IP Aliases not resolving properly
-
We need to allow email traffic to outlook.office365.com on port 993, which is pretty standard. However, in classic Microsoft style, they seem to be breaking the rules of DNS. Running 'dig' from various DNS servers, gives different answers:
# dig +short outlook.ms-acdc.office.com A jnb-efz.ms-acdc.office.com. 52.98.20.146 52.98.20.178 52.98.20.130
however
# dig +short @8.8.8.8 outlook.ms-acdc.office.com A LHR-efz.ms-acdc.office.com. 52.97.211.194 52.97.211.130 52.97.146.162 52.97.146.210
And a different answer from the tables in pfSense
Outlook_mail_servers Table IP Address 52.98.16.210 52.98.16.226 52.98.16.242 2603:1006:1::2 2603:1006:1:1::2 2603:1006:1:b::2
I have cleared the table contents, but it populated with new different ip addresses again.

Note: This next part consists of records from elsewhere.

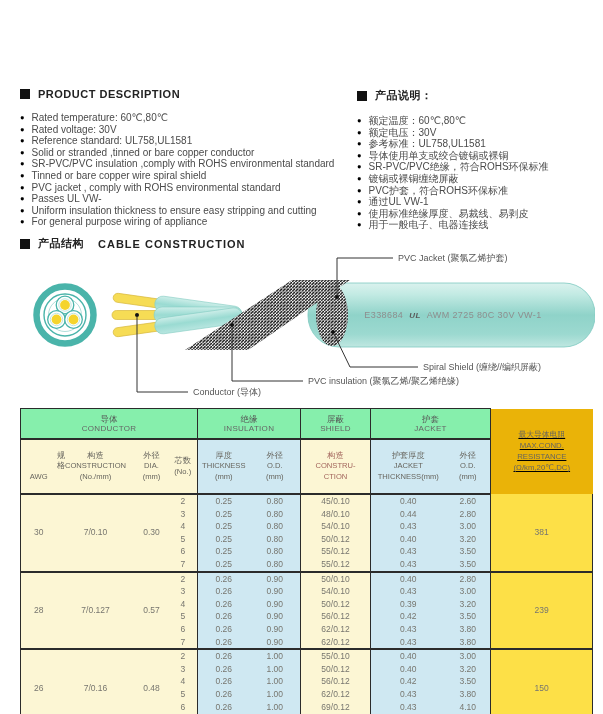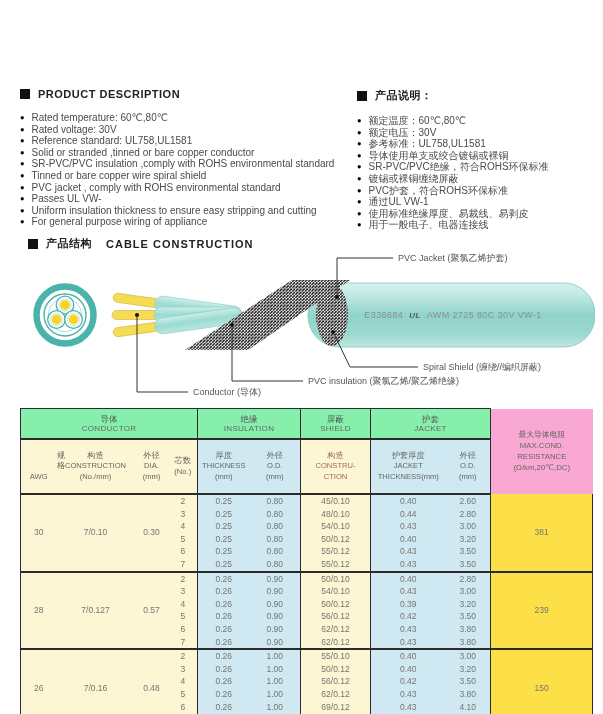--- a/index.html
+++ b/index.html
@@ -8,35 +8,35 @@
   
   .sec-h{display:flex;align-items:center;gap:8px;font-size:11px;font-weight:bold;color:#222;letter-spacing:.5px;}
   .sq{width:10px;height:10px;background:#111;flex:0 0 auto;}
   
   ul.blist{list-style:none;margin:12px 0 0 0;padding:0;}
   ul.blist li{display:flex;gap:7px;align-items:flex-start;line-height:11.6px;}
   ul.blist .dot{font-size:7.5px;color:#000;line-height:11.6px;}
   ul.blist .bt{font-size:10px;color:#4a4a4a;}
   #desc-en{position:absolute;left:20px;top:88px;width:330px;}
   #desc-cn{position:absolute;left:357px;top:88px;width:240px;}
-  #construction-h{position:absolute;left:20px;top:236px;margin-left:8px;}
+  #construction-h{position:absolute;left:20px;top:236px;}
   #construction-h .en{font-weight:bold;margin-left:6px;letter-spacing:1px;}
   #diagram{position:absolute;left:20px;top:250px;}
   
   #spec-table{position:absolute;left:20px;top:408px;width:572px;border-collapse:collapse;table-layout:fixed;}
   #spec-table th,#spec-table td{padding:0;font-weight:normal;text-align:center;}
   .gh{height:29px;background:#86efac;border-top:1.5px solid var(--bd,#2b2b2b);border-bottom:2px solid var(--bd,#2b2b2b);vertical-align:middle;}
   .gh .cn{font-size:8.5px;color:#555;line-height:10px;}
   .gh .en{font-size:8px;color:#666;line-height:10px;letter-spacing:.3px;}
   .sh{height:53px;border-bottom:2.5px solid var(--bd,#2b2b2b);vertical-align:middle;}
   .sh div{font-size:7.6px;color:#67655e;line-height:10.5px;}
   .sh .cn{font-size:8.2px;}
   .sh.red div{color:var(--header-red,#a2655c);}
   .warm{color:var(--header-red,#a2655c);padding-left:36px;}
-  th.res{border:none;background:#f9a8d4;vertical-align:middle;}
+  th.res{border:none;background:#eab308;vertical-align:middle;text-decoration:underline;}
   th.res div{font-size:7.8px;color:#67655e;line-height:11px;}
   .bl2{border-left:1.5px solid var(--bd,#2b2b2b);}
   .br2{border-right:1.5px solid var(--bd,#2b2b2b);}
   #spec-table tbody{border-bottom:2px solid var(--bd,#2b2b2b);}
   #spec-table td{font-size:8.5px;color:#77766f;height:12.6px;line-height:12.6px;}
   td.vm{vertical-align:middle;}
   .y{background:var(--cell-yellow,#fcf6d4);}
   .b{background:var(--cell-blue,#cfe8f2);}
   .w{background:#fde047;}
   svg text{font-family:"Liberation Sans","DejaVu Sans",sans-serif;}

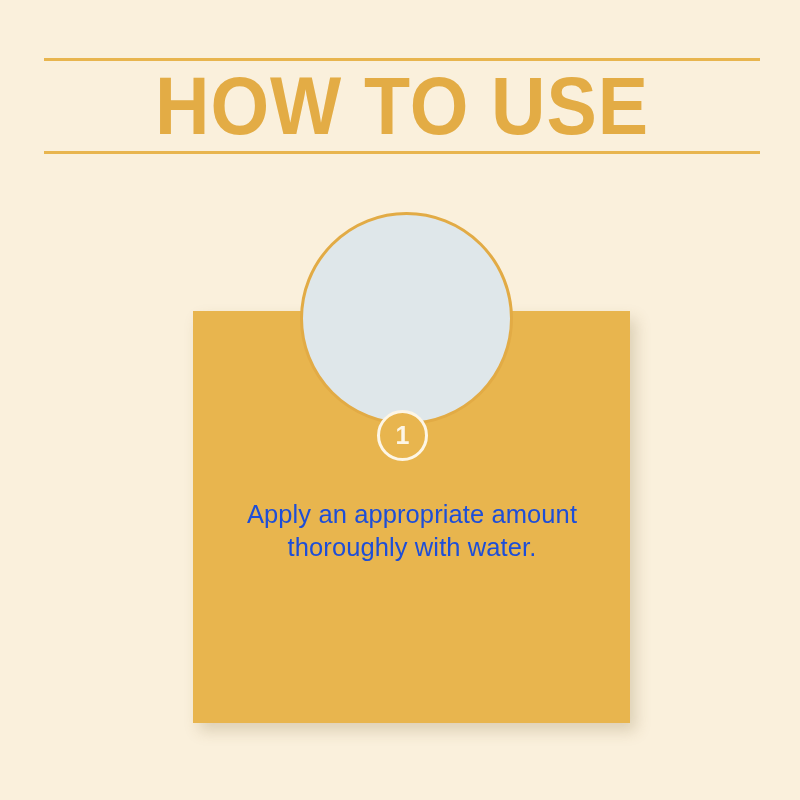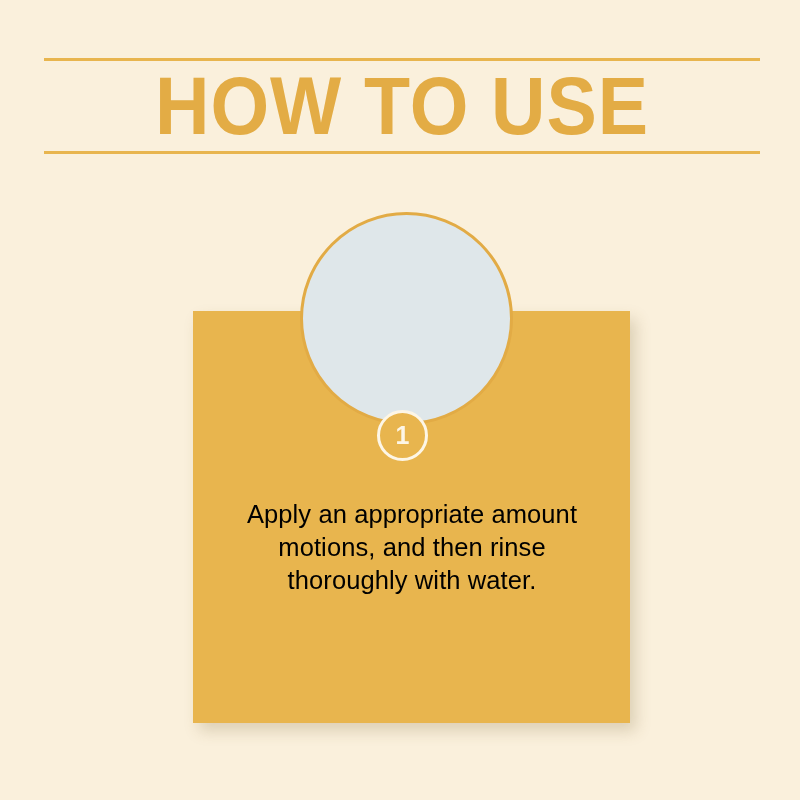--- a/index.html
+++ b/index.html
@@ -128,21 +128,21 @@
     line-height: 1;
   }
 
   
   .body-copy {
     position: absolute;
     left: 203px;
     top: 498px;
     width: 418px;
     text-align: center;
-    color: #000000;
+    color: #1d4ed8;
     font-size: 25.5px;
     line-height: 33px;
     font-weight: 400;
     letter-spacing: 0.1px;
   }
   .body-copy .line { display: block; white-space: nowrap; }
 </style>
 </head>
 <body>
 
@@ -155,15 +155,14 @@
 <div class="card"></div>
 
 <div class="photo-wrap">
   <div class="photo"></div>
 </div>
 
 <div class="badge">1</div>
 
 <div class="body-copy">
   <span class="line">Apply an appropriate amount</span>
-  <span class="line">motions, and then rinse</span>
   <span class="line">thoroughly with water.</span>
 </div>
 
 </body></html>

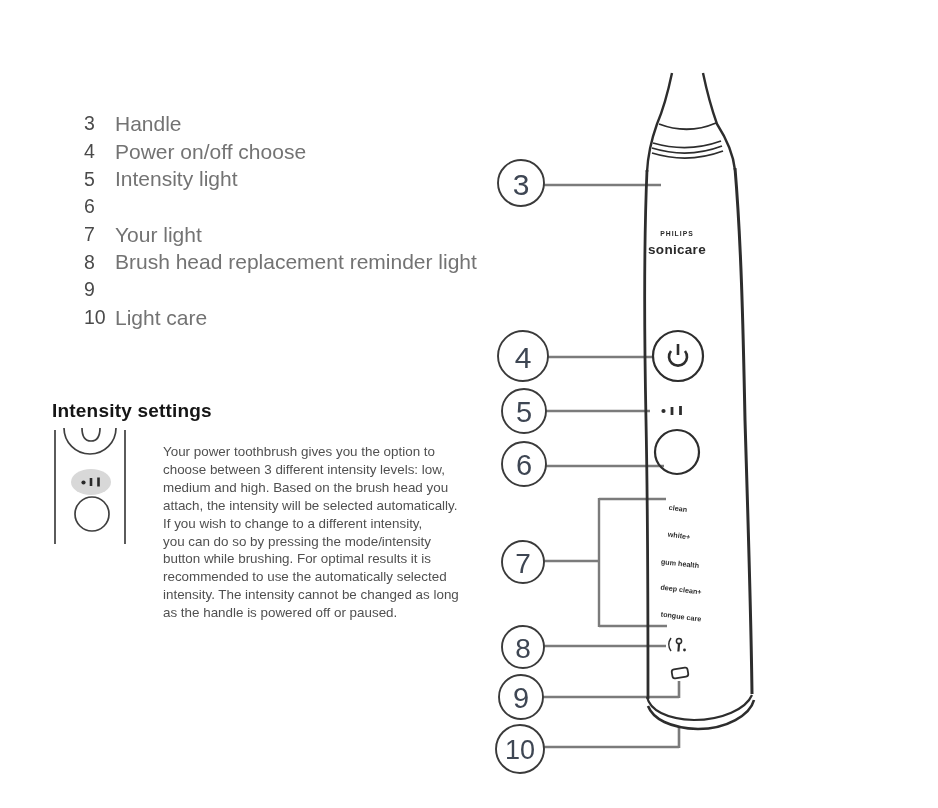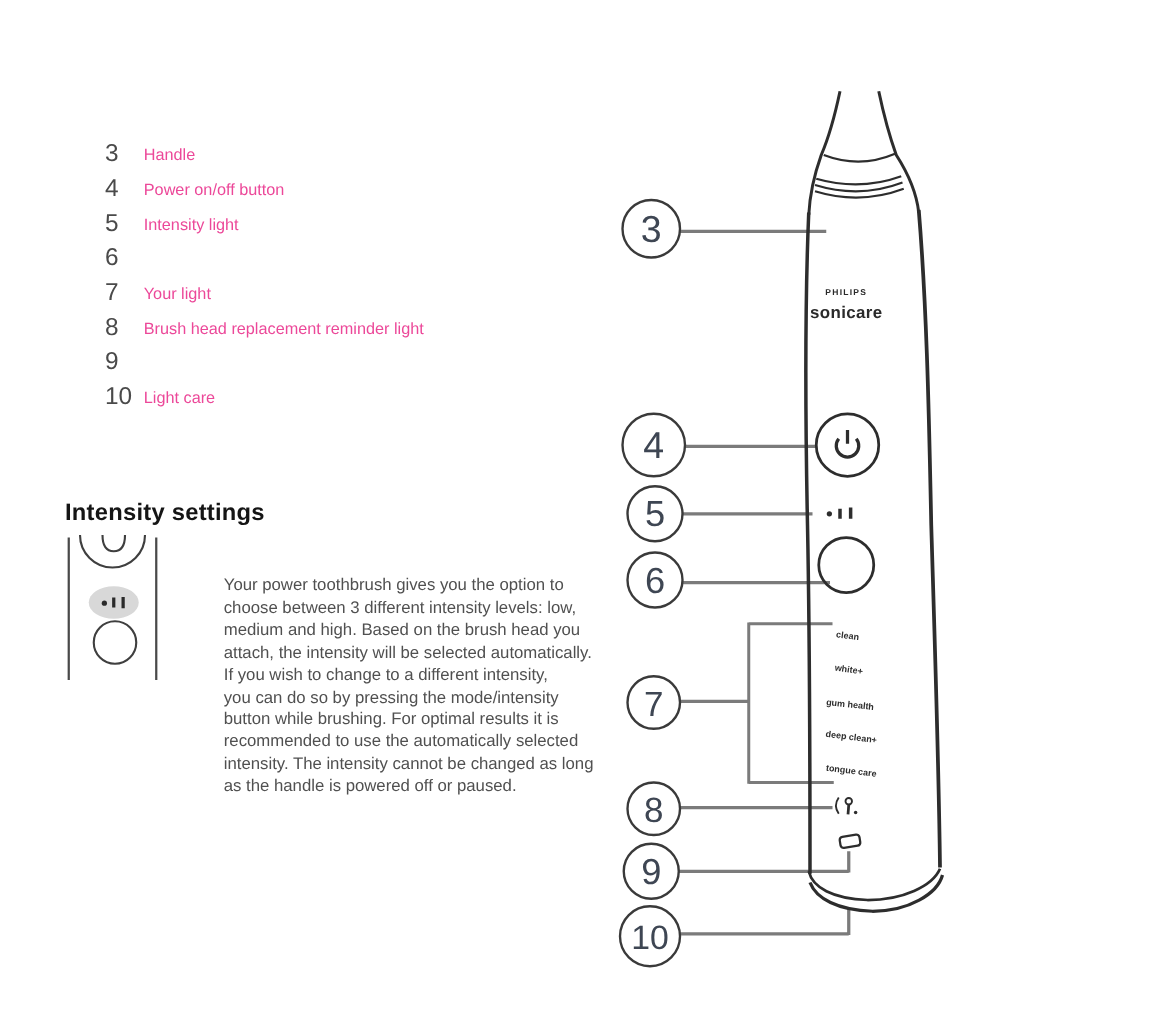--- a/index.html
+++ b/index.html
@@ -4,50 +4,50 @@
 <style>
   html,body{margin:0;padding:0;background:#ffffff;}
   .page{
     position:relative;width:938px;height:808px;background:#ffffff;overflow:hidden;
     font-family:"Liberation Sans",sans-serif;color:#4a4a4a;
   }
   
   .parts-list{position:absolute;left:84px;top:110px;}
   .parts-row{display:flex;height:27.7px;align-items:center;}
   .parts-num{width:31px;font-size:19.5px;color:#4a4a4a;}
-  .parts-label{font-size:13px;color:#ec4899;white-space:nowrap;}
+  .parts-label{font-size:21px;color:#737373;white-space:nowrap;}
   
   .section-heading{
     position:absolute;left:52px;top:400px;margin:0;
     font-size:19px;font-weight:bold;color:#151515;letter-spacing:.2px;
   }
   .figure-svg{position:absolute;left:48px;top:428px;}
   .section-body{
-    position:absolute;left:163px;top:443px;width:340px;margin:16px;
+    position:absolute;left:163px;top:443px;width:340px;margin:0;
     font-size:13.4px;line-height:17.9px;color:#505050;white-space:pre-line;
   }
   .diagram-svg{position:absolute;left:0;top:0;}
   .diagram-svg text{font-family:"Liberation Sans",sans-serif;}
   .callout-num{fill:#3e4653;}
   .mode-label{fill:#2e2e2e;font-weight:bold;}
   .brand{fill:#2a2a2a;font-weight:bold;}
 </style>
 </head>
 <body>
 
 <div class="page">
 
   <div class="parts-list">
     <div class="parts-row">
       <span class="parts-num">3</span>
       <span class="parts-label">Handle</span>
     </div>
     <div class="parts-row">
       <span class="parts-num">4</span>
-      <span class="parts-label">Power on/off button</span>
+      <span class="parts-label">Power on/off choose</span>
     </div>
     <div class="parts-row">
       <span class="parts-num">5</span>
       <span class="parts-label">Intensity light</span>
     </div>
     <div class="parts-row">
       <span class="parts-num">6</span>
     </div>
     <div class="parts-row">
       <span class="parts-num">7</span>

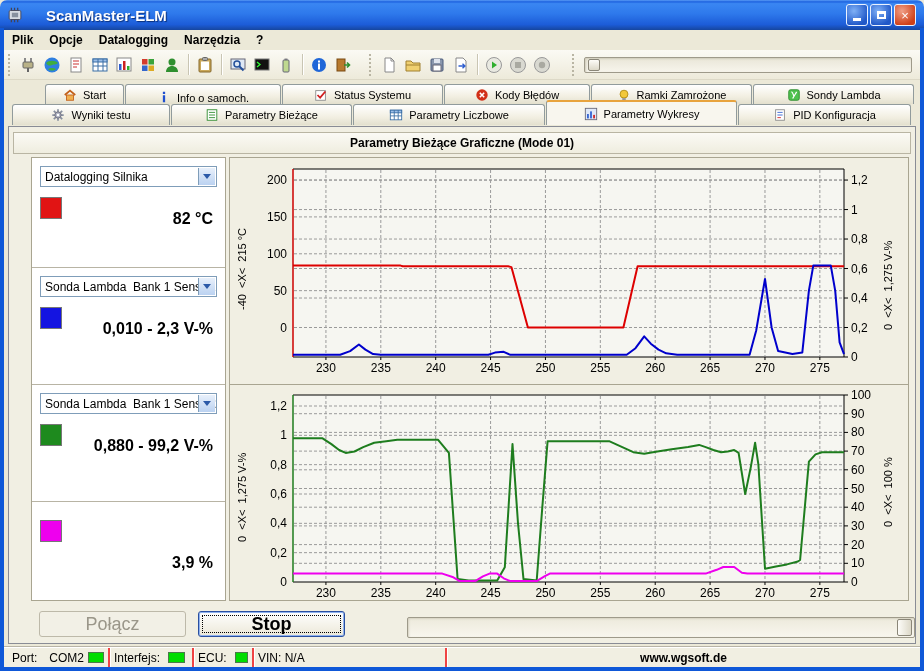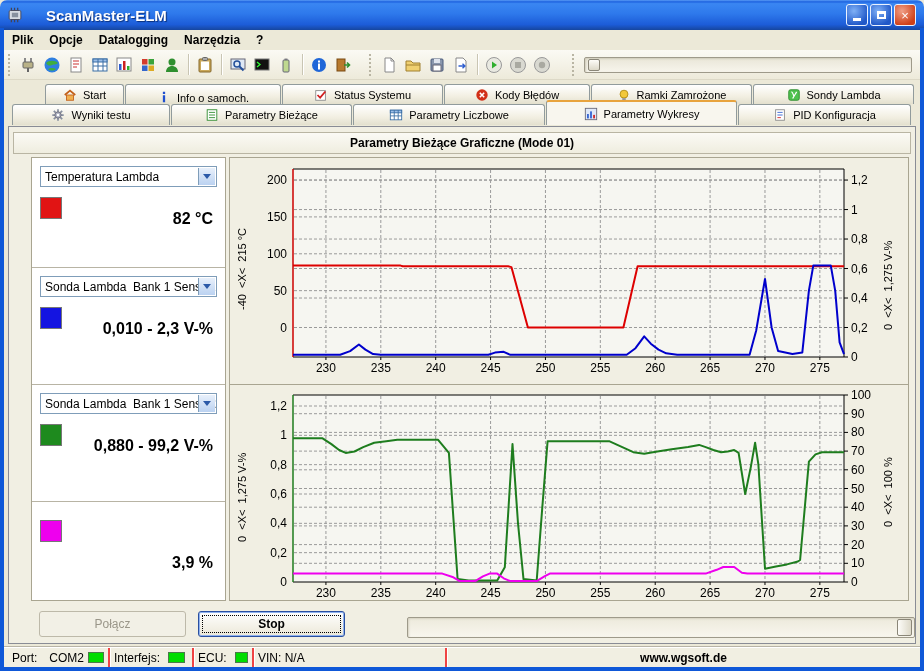--- a/index.html
+++ b/index.html
@@ -66,21 +66,21 @@
   .chartspanel{position:absolute;left:220px;top:30px;width:680px;height:444px;background:#F1EFE3;
     border:1px solid #A9A591;}
   .chart{position:relative;}
   .chart-top{height:227px;border-bottom:1px solid #A9A591;}
   .chart-bottom{height:216px;}
   .chart svg{display:block;font-family:"Liberation Sans",sans-serif;}
   .vlabel{position:absolute;white-space:pre;font-size:11px;transform:rotate(-90deg);
     transform-origin:0 0;color:#000;}
   
   .btn{position:absolute;width:147px;height:26px;border:1px solid #003C74;border-radius:3px;
-    background:linear-gradient(180deg,#FFFFFF,#ECE8D8);font-size:12px;font-family:"Liberation Sans",sans-serif;}
+    background:linear-gradient(180deg,#FFFFFF,#ECE8D8);font-size:18px;font-family:"Liberation Sans",sans-serif;}
   .btn.default{border:1px solid #2A4FA0;box-shadow:inset 0 0 0 1px #8FB2EE;outline:1px dotted #000;outline-offset:-5px;}
   .btn.disabled{color:#9A9689;border-color:#BDB9A9;background:#F2F0E6;}
   .hscroll{position:absolute;left:398px;top:490px;width:508px;height:21px;border:1px solid #9E9A8A;
     background:linear-gradient(180deg,#EDEADC,#F8F6EE);box-shadow:inset 1px 1px 2px #D5D1C1;border-radius:2px;}
   .hscroll .thumb{position:absolute;right:2px;top:1px;width:15px;height:17px;border:1px solid #8A8678;
     border-radius:2px;background:linear-gradient(90deg,#FDFCF8,#DCD8C8);}
   
   .statusbar{position:absolute;left:4px;right:4px;top:647px;height:20px;background:#F1EFE2;
     border-top:1px solid #FFF;box-shadow:0 -1px 0 #B8B4A6;display:flex;align-items:center;font-size:12px;}
   .sbsec{height:100%;display:flex;align-items:center;border-right:2px solid #ef4444;
@@ -350,21 +350,21 @@
       </svg>
     <span>PID Konfiguracja</span>
   </div>
 
   <div class="content">
     <div class="headerband">Parametry Bieżące Graficzne (Mode 01)</div>
 
     <div class="leftpanel">
       <div class="psec" style="height:110px;">
         <div class="combo">
-          <span class="val">Temperatura Lambda</span>
+          <span class="val">Datalogging Silnika</span>
           <span class="arrowbox">
               <span class="arrow"></span>
             </span>
         </div>
         <div class="swatch" style="background: rgb(225, 20, 20);"></div>
         <div class="pval">82 °C</div>
       </div>
       <div class="psec" style="height:117px;">
         <div class="combo">
           <span class="val">Sonda Lambda  Bank 1 Sensor 1</span>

What is happening and how do I coerce aliases into working they way I expect it to work?
-
@lifeboy
I created this alias for outlook.office365.com:
Got it from an MS page in the Web and works without issues. -
@lifeboy IMHO that's nothing to do with "MS style breaking rules" but simply with Anycast/Geolocated DNS resolvers that actually try to serve you IPs that are more geo-located near you and thus better suited then others. That's happening all over the place with Google, Youtube and nearly every other big company that uses a CDN in between.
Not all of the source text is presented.